**INFORMATION SUPPLIED**
══════
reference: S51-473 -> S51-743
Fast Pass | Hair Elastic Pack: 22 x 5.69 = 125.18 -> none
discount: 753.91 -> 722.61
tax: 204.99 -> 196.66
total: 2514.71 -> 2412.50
══════
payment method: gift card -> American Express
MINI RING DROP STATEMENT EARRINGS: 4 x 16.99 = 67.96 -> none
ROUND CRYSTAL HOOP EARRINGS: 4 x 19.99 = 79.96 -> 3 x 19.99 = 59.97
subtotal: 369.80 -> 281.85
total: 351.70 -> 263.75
══════
**TRY IT**
Out of the material above, output word for word the line with "reference: S51-473 -> S51-743", the line with "total: 2514.71 -> 2412.50", and all lines between them, with nothing else.

**RESULT OF THIS TASK**
reference: S51-473 -> S51-743
Fast Pass | Hair Elastic Pack: 22 x 5.69 = 125.18 -> none
discount: 753.91 -> 722.61
tax: 204.99 -> 196.66
total: 2514.71 -> 2412.50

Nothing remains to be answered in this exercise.